Problem description
Copy each line of the entries below that contains the string "more".

Records from a data collection
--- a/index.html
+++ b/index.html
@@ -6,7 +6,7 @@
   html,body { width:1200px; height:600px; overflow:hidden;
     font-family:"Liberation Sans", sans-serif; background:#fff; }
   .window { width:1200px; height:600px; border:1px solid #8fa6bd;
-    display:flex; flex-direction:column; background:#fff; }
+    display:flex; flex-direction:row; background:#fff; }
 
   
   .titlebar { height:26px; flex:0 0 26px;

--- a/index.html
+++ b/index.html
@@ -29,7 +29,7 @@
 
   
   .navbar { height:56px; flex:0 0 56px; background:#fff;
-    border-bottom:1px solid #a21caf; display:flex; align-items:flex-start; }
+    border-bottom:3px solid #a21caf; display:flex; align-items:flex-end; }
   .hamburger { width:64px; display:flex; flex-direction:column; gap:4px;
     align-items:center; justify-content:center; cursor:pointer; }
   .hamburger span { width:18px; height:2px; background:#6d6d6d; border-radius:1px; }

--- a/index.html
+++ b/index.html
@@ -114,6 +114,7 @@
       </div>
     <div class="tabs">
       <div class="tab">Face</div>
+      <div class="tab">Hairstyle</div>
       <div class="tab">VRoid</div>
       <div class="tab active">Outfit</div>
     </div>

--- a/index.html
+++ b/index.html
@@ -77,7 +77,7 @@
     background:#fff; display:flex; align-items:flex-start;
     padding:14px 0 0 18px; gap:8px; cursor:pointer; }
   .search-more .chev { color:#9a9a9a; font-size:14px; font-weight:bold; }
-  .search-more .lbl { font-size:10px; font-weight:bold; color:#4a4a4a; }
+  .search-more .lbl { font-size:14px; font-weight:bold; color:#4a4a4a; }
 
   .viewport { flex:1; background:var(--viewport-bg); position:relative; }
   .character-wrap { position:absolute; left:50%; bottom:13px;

* * *

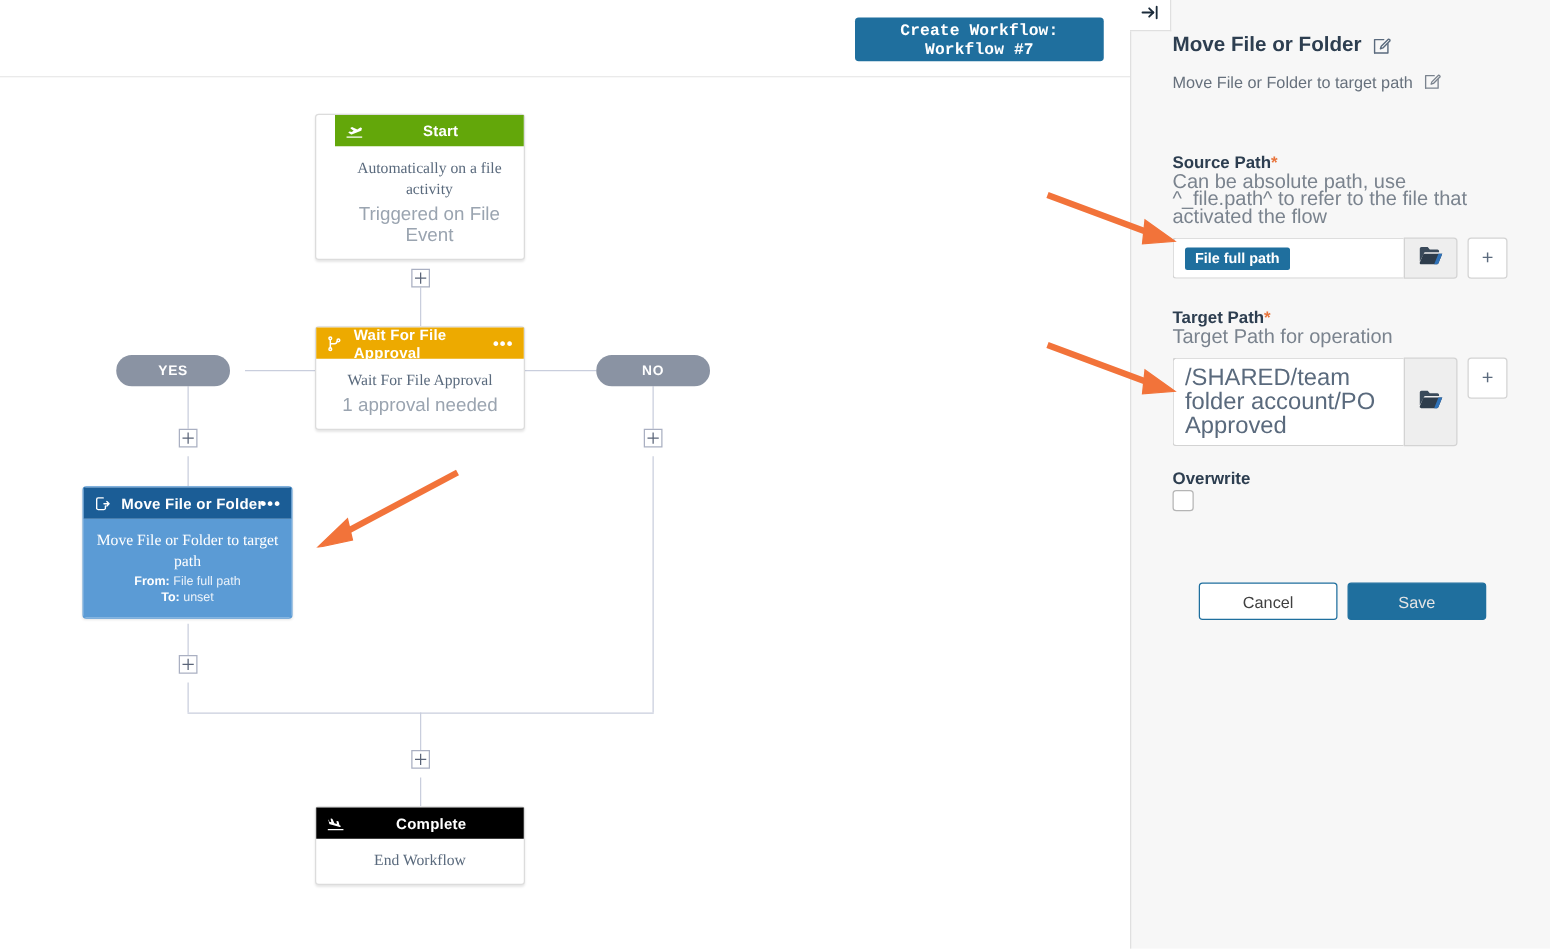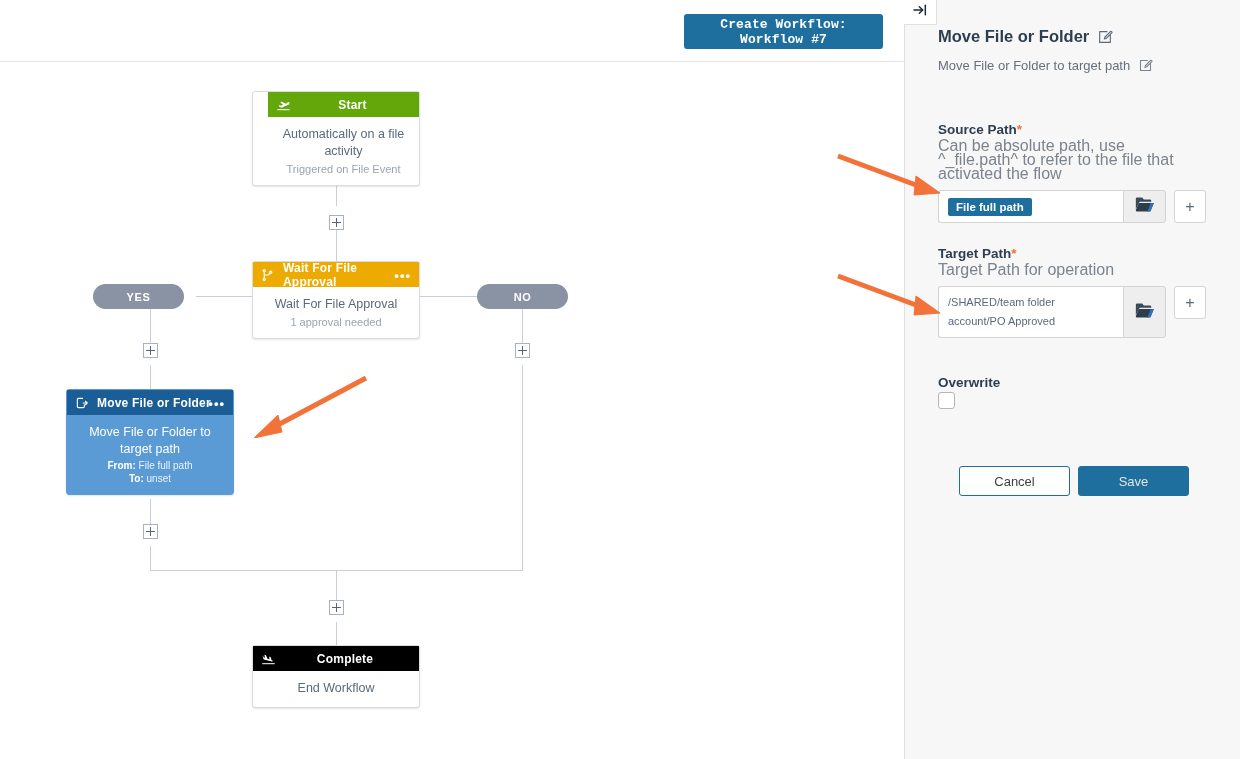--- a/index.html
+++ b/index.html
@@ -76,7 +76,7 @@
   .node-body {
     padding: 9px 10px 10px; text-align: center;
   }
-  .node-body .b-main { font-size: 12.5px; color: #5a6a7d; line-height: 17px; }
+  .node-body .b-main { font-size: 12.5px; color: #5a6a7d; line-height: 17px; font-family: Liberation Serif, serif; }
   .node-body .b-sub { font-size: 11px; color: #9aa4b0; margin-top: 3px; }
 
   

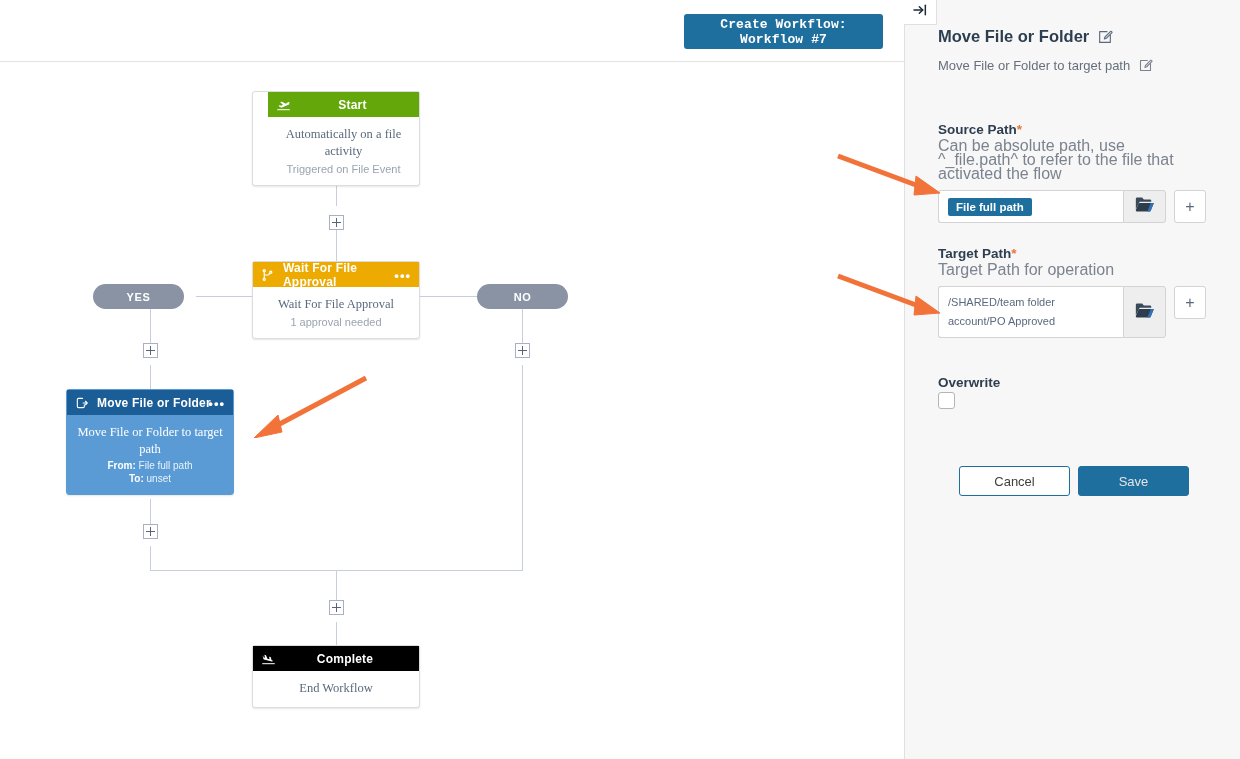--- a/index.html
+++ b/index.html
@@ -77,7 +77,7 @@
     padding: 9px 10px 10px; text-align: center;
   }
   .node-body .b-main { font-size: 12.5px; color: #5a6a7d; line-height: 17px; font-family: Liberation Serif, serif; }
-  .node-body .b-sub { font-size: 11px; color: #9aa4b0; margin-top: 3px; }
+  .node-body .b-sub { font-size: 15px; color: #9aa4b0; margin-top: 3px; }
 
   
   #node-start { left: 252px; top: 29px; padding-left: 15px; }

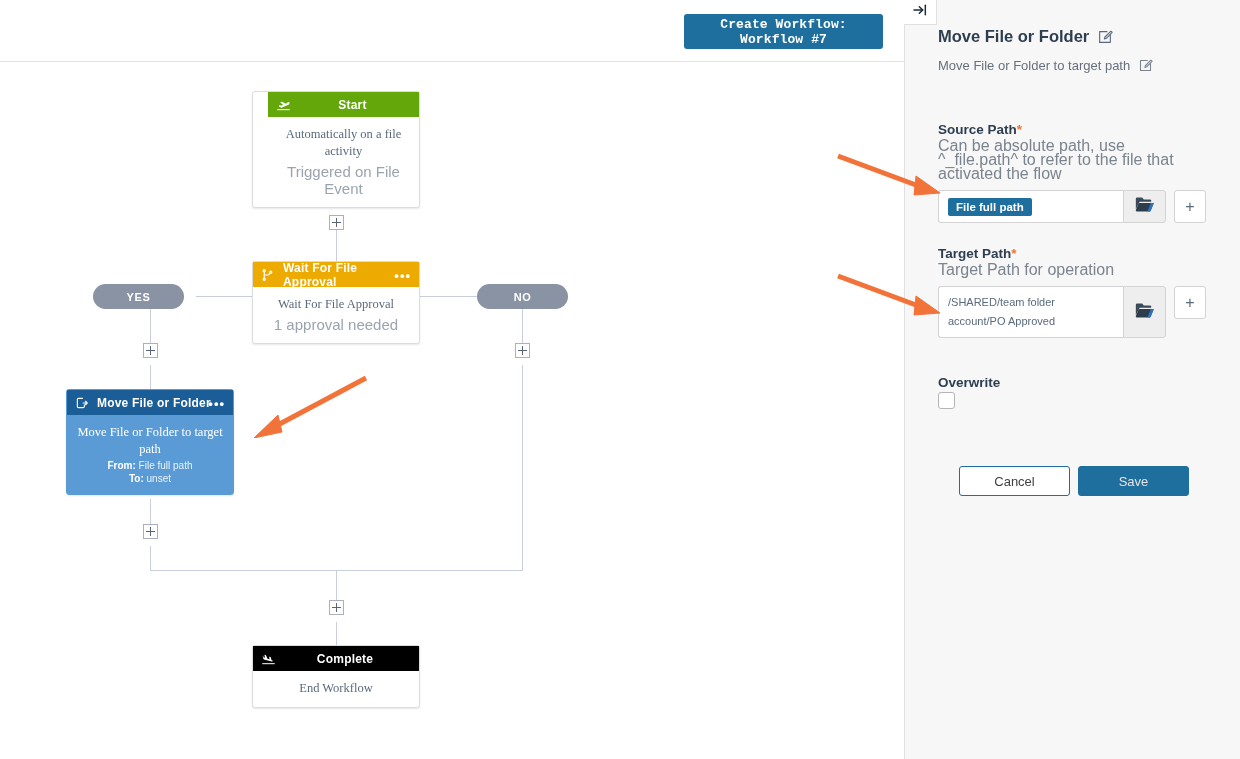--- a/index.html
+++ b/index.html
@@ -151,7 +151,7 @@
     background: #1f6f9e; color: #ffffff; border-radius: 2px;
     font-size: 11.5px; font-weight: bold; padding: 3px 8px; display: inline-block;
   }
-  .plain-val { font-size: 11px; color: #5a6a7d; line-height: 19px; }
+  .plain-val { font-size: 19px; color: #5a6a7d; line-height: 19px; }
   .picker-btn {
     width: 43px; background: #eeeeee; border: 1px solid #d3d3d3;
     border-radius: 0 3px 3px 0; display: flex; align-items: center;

Output
   .search-more .chev { color:#9a9a9a; font-size:14px; font-weight:bold; }
-  .search-more .lbl { font-size:10px; font-weight:bold; color:#4a4a4a; }
+  .search-more .lbl { font-size:14px; font-weight:bold; color:#4a4a4a; }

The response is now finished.